Ryanair has cancelled around 250 flights today as cabin crews in Germany, Belgium, Portugal, the Netherlands, Spain and Italy, as well as pilots in Germany, began a 24-hour walkout early this morning.
The Irish low-fare-high-fee carrier had initially cancelled 150 flights because of what it calls 'an unnecessary strike' by a 'tiny minority of cabin crew', then was forced to cancel around another 100 flights during Thursday after German pilots confirmed they would join the protests.
Between 35,000 and 40,000 people have been affected by the strike according to different sources, while the carrier says that more than 90% of its flights are running normally.
The industrial action is about terms, conditions and pay, one of the major disputes is the dubious way Ryanair employing a large proportion of its staff on Irish contracts, under Irish law, which unions say inconveniences staff and impedes them from accessing local social security benefits, as well as insisting on staff having Irish bank accounts.
Hans Elsen, from Belgium’s LBC-NVK union, said that even though Ryanair’s chief executive Michael O’ Leary has said he offered unions what they wanted, LBC-NVK never got it on paper and cannot take what he says in the media as an offer. LBC-NVK represents approximately 90 cabin crew and pilots in Brussels.
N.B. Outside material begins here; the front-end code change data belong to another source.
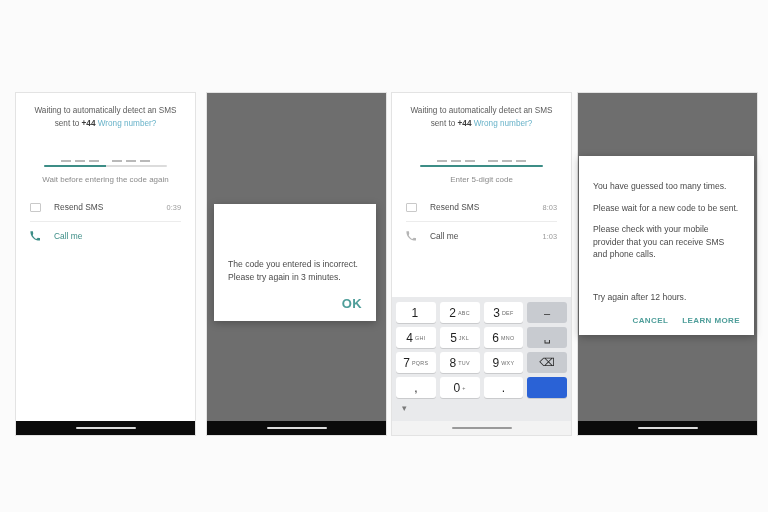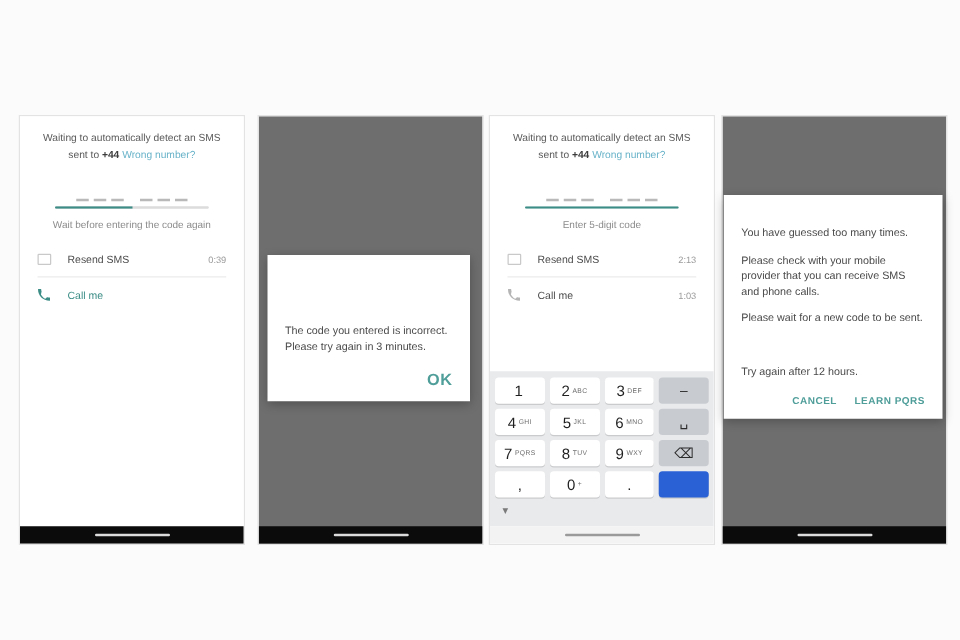"2:13" span.tm { text: 2:13 -> 8:03 }
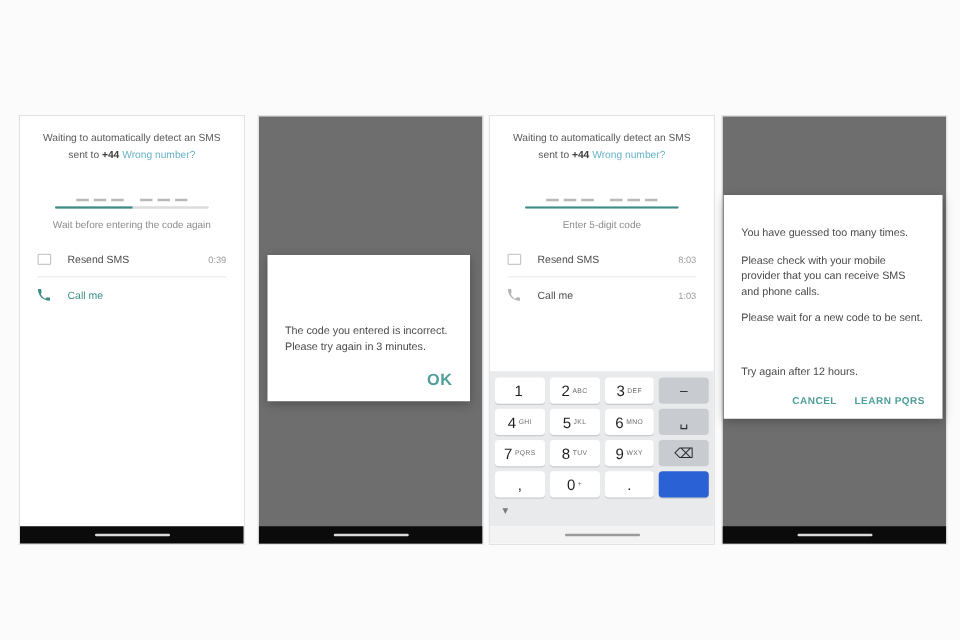"Please check with your mobile" p { order: before "Please wait for a new" -> after "Please wait for a new" }
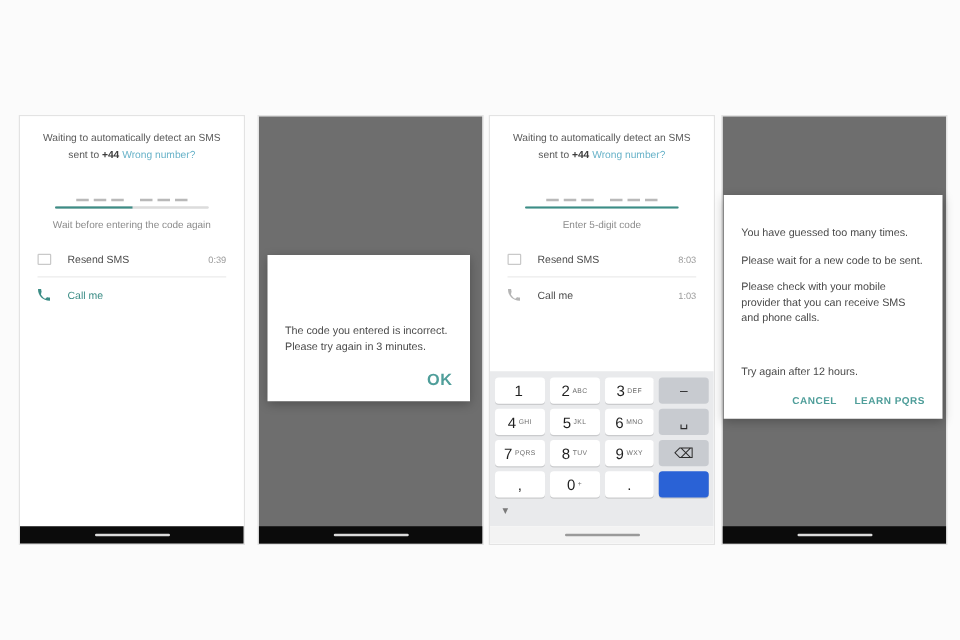"LEARN PQRS" button.dlg-btn { text: PQRS -> MORE }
Vereinigung Cockpit (VC) the German union promised more industrial action if their demands were not met, “If need be, there will be further strikes. We have no other solution. We want the company to change,” union representatives Ingolf Schumacher told Reuters news agency.
In a recent statement, the European Commission has told the Irish based carrier that employees should have contracts in the countries where they live rather than back in Ireland, or where planes are registered. The Social Affairs Commissioner Marianne Thyssen told Ryanair's bullish and aggressive boss Michael O'Leary "Respecting EU law is not something over which workers should have to negotiate, nor is it something which can be done differently from country to country," confirming that EU rules on employment of cabin crew and flight deck crew were based on where workers left in the morning and returned in the evening - and not where aircraft were registered.